[Data listing Boundary: Start]
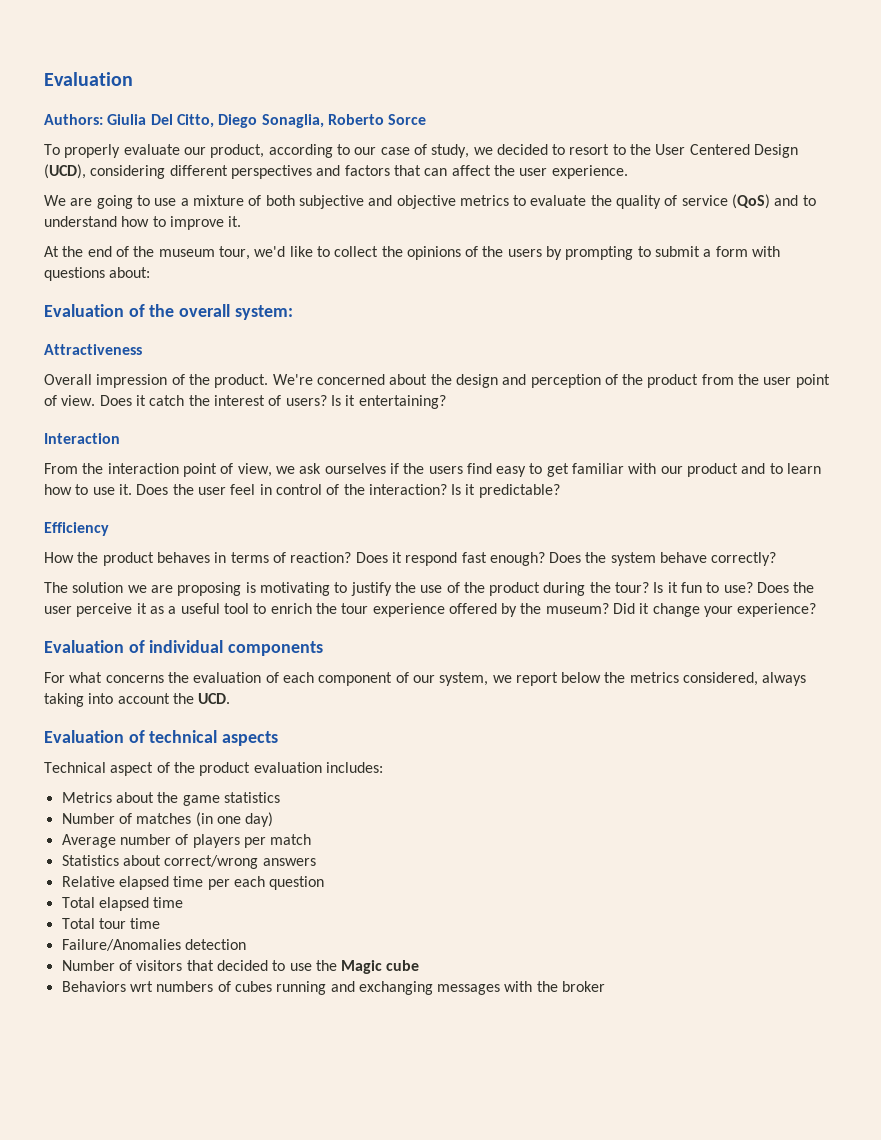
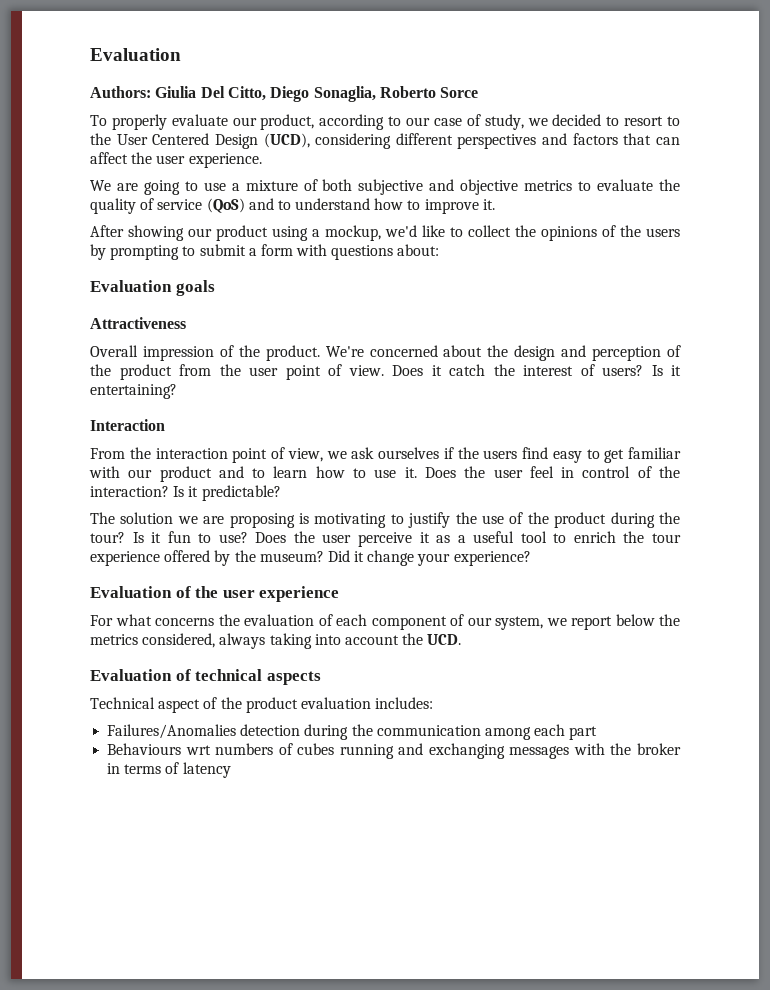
[44,246,250,260] At the end of the museum tour, -> [90,225,381,241] After showing our product using a mockup,
[128,304,293,320] of the overall system: -> [175,280,215,296] goals
[44,522,109,536] [44,552,777,566] // Efficiency // How the product behaves in terms of reaction? Does it respond fast enough? Does the system behave correctly? -> (281, 493) none
[149,640,324,656] individual components -> [195,586,340,602] the user experience
[61,792,280,806] [61,812,274,827] [61,834,312,848] [61,855,316,869] [61,876,325,890] [61,897,184,911] [61,918,161,929] [61,939,246,951] [61,960,420,974] [61,981,126,992] Metrics about the game statistics // Number of matches (in one day) // Average number of players per match // Statistics about correct/wrong answers // Relative elapsed time per each question // Total elapsed time // Total tour time // Failure/Anomalies detection // Number of visitors that decided to use the Magic cube // Behaviors -> [107,724,598,740] [107,743,182,755] Failures/Anomalies detection during the communication among each part // Behaviours
(606, 986) none -> [107,762,231,778] in terms of latency

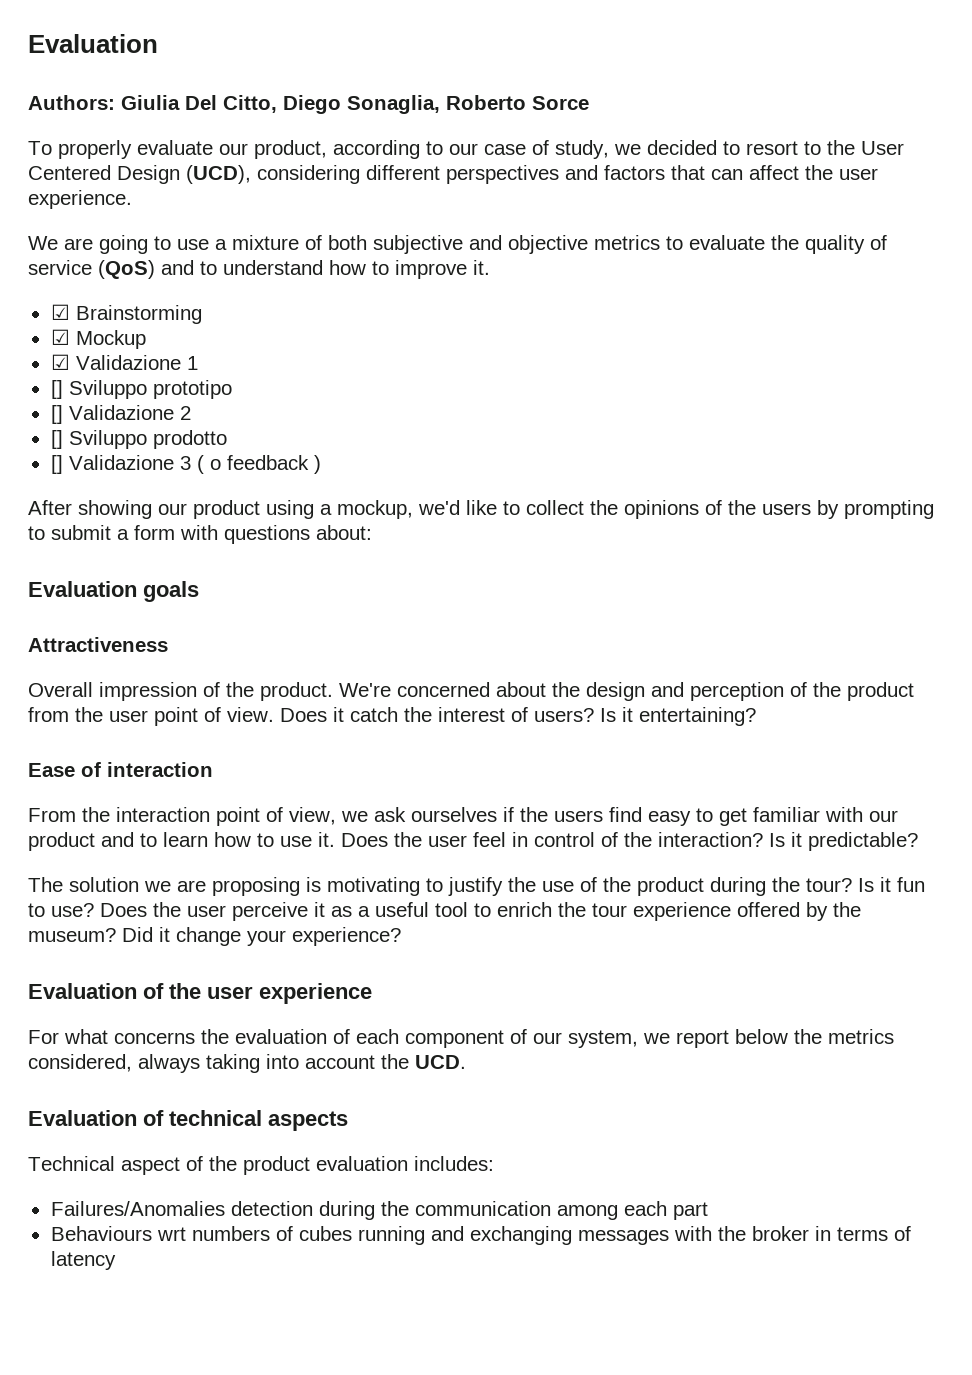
(495, 204) none -> [50,304,202,324] [50,329,146,349] [50,354,198,370] [50,380,232,399] [50,405,191,424] [50,430,227,449] [50,455,321,474] // ☑ Brainstorming // ☑ Mockup // ☑ Validazione 1 // [] Sviluppo prototipo // [] Validazione 2 // [] Sviluppo prodotto // [] Validazione 3 ( o feedback )
[90,419,165,431] Interaction -> [28,762,213,777] Ease of interaction

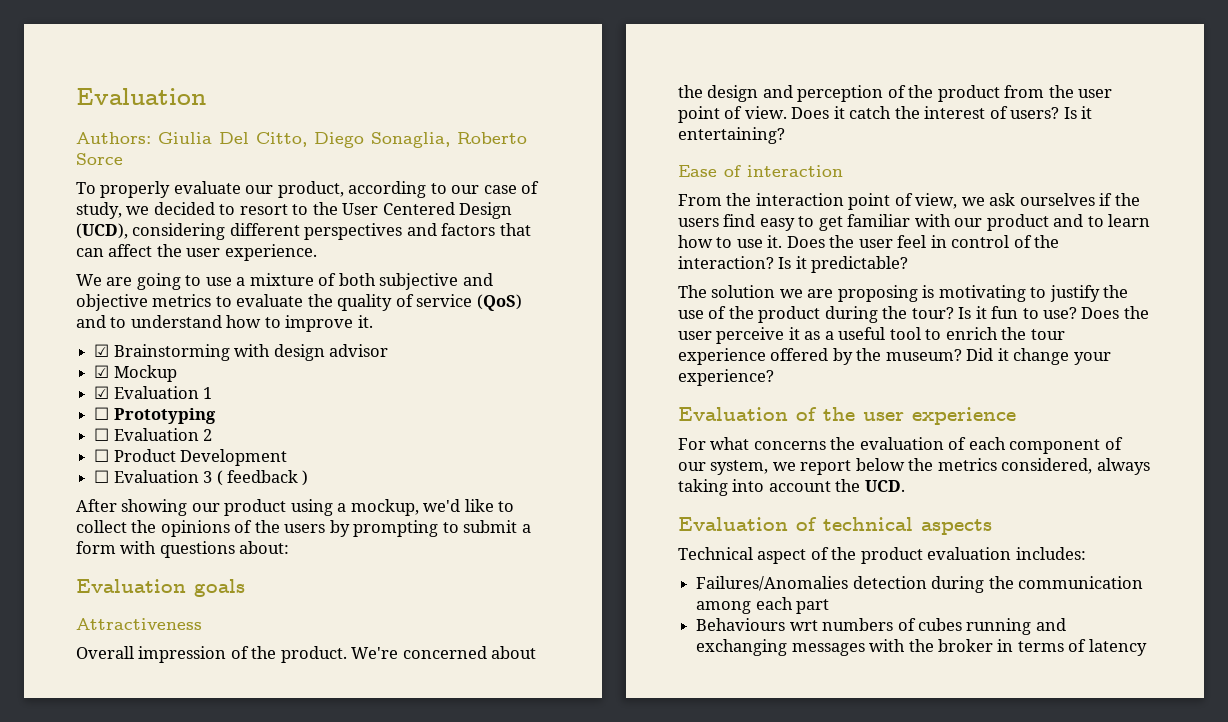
(202, 314) none -> [234,344,388,361] with design advisor
[75,355,181,370] Validazione -> [113,386,199,399] Evaluation
[50,380,232,399] [50,405,191,424] [50,430,227,449] [50,455,174,474] [] Sviluppo prototipo // [] Validazione 2 // [] Sviluppo prodotto // [] Validazione -> [94,407,216,424] [94,428,213,441] [94,449,288,466] [94,470,199,483] ☐ Prototyping // ☐ Evaluation 2 // ☐ Product Development // ☐ Evaluation
[209,459,221,470] o -> (223, 478) none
[Data listing Boundary: End]
* **Required work**:
Set down word for word the lines from the first entry through the line with "(606, 986) none", both included, omitting pictures.

* **Answer section**:
[44,246,250,260] At the end of the museum tour, -> [90,225,381,241] After showing our product using a mockup,
[128,304,293,320] of the overall system: -> [175,280,215,296] goals
[44,522,109,536] [44,552,777,566] // Efficiency // How the product behaves in terms of reaction? Does it respond fast enough? Does the system behave correctly? -> (281, 493) none
[149,640,324,656] individual components -> [195,586,340,602] the user experience
[61,792,280,806] [61,812,274,827] [61,834,312,848] [61,855,316,869] [61,876,325,890] [61,897,184,911] [61,918,161,929] [61,939,246,951] [61,960,420,974] [61,981,126,992] Metrics about the game statistics // Number of matches (in one day) // Average number of players per match // Statistics about correct/wrong answers // Relative elapsed time per each question // Total elapsed time // Total tour time // Failure/Anomalies detection // Number of visitors that decided to use the Magic cube // Behaviors -> [107,724,598,740] [107,743,182,755] Failures/Anomalies detection during the communication among each part // Behaviours
(606, 986) none -> [107,762,231,778] in terms of latency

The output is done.